* [What to produce]: Drop the pictures and repeat the remaining data exactly.
Extracted entries Block Start
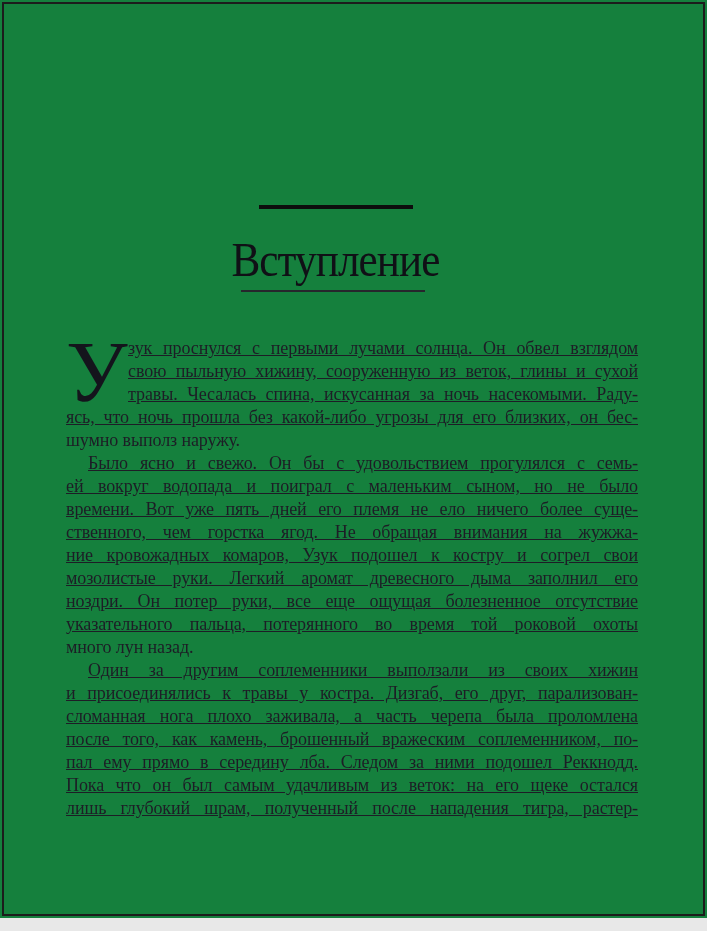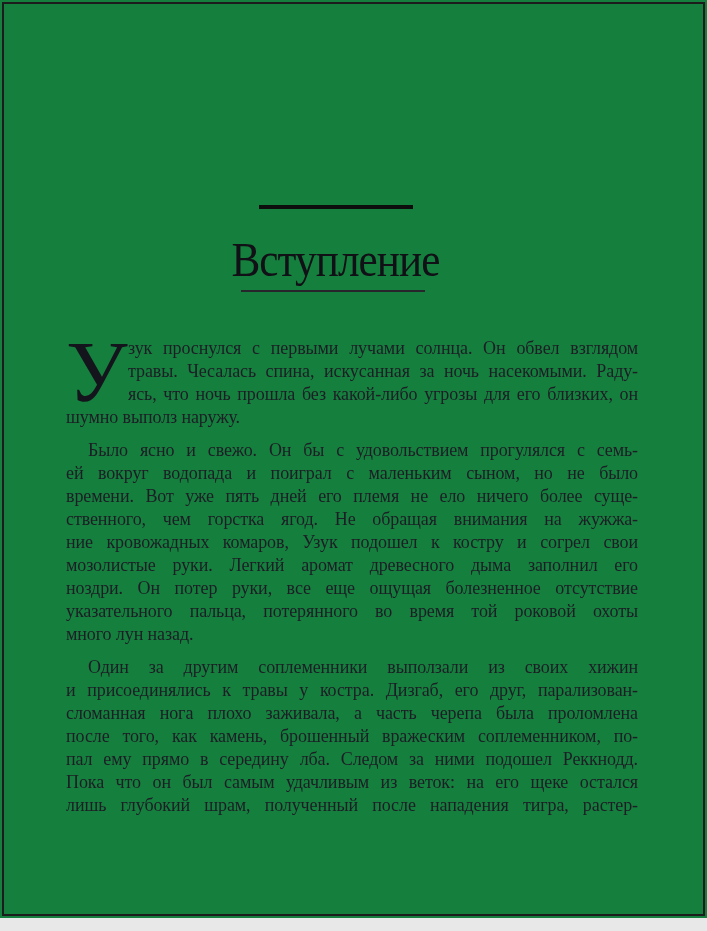--- a/index.html
+++ b/index.html
@@ -63,6 +63,7 @@
     overflow: hidden;
     text-align: justify;
     text-align-last: justify;
+    text-decoration: underline;
     -moz-text-align-last: justify;
   }
   .ln-last {

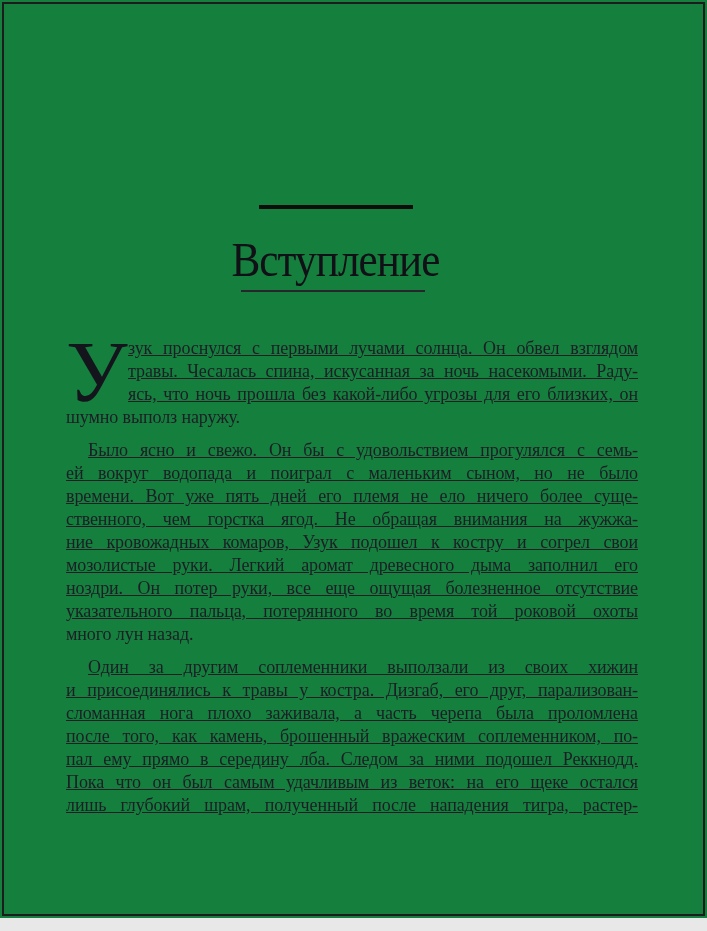--- a/index.html
+++ b/index.html
@@ -102,6 +102,7 @@
     <div class="para">
       <span class="drop-cap">У</span>
       <div class="ln">зук проснулся с первыми лучами солнца. Он обвел взглядом</div>
+      <div class="ln">свою пыльную хижину, сооруженную из веток, глины и сухой</div>
       <div class="ln">травы. Чесалась спина, искусанная за ночь насекомыми. Раду-</div>
       <div class="ln">ясь, что ночь прошла без какой-либо угрозы для его близких, он бес-</div>
       <div class="ln-last">шумно выполз наружу.</div>

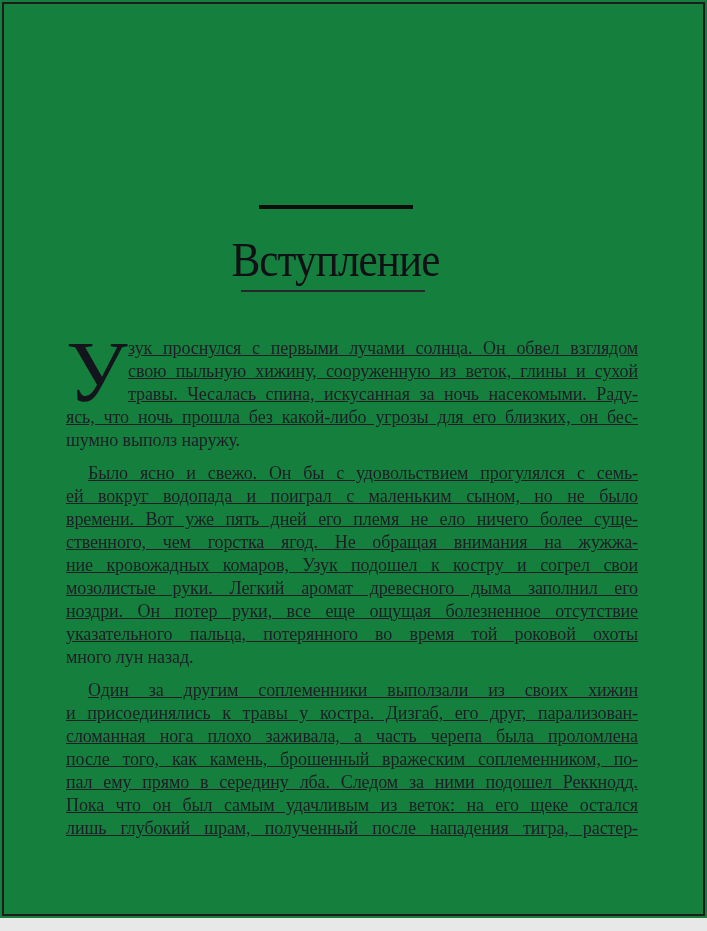--- a/index.html
+++ b/index.html
@@ -72,7 +72,7 @@
     text-align: center;
     text-align-last: left;
   }
-  .indent { text-indent: 22px; margin-top: 10px; }
+  .indent { text-indent: 22px; }
   .drop-cap {
     float: left;
     width: 54px;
Extracted entries Block End
* [Task solution]:
--- a/index.html
+++ b/index.html
@@ -63,6 +63,7 @@
     overflow: hidden;
     text-align: justify;
     text-align-last: justify;
+    text-decoration: underline;
     -moz-text-align-last: justify;
   }
   .ln-last {

--- a/index.html
+++ b/index.html
@@ -102,6 +102,7 @@
     <div class="para">
       <span class="drop-cap">У</span>
       <div class="ln">зук проснулся с первыми лучами солнца. Он обвел взглядом</div>
+      <div class="ln">свою пыльную хижину, сооруженную из веток, глины и сухой</div>
       <div class="ln">травы. Чесалась спина, искусанная за ночь насекомыми. Раду-</div>
       <div class="ln">ясь, что ночь прошла без какой-либо угрозы для его близких, он бес-</div>
       <div class="ln-last">шумно выполз наружу.</div>

--- a/index.html
+++ b/index.html
@@ -72,7 +72,7 @@
     text-align: center;
     text-align-last: left;
   }
-  .indent { text-indent: 22px; margin-top: 10px; }
+  .indent { text-indent: 22px; }
   .drop-cap {
     float: left;
     width: 54px;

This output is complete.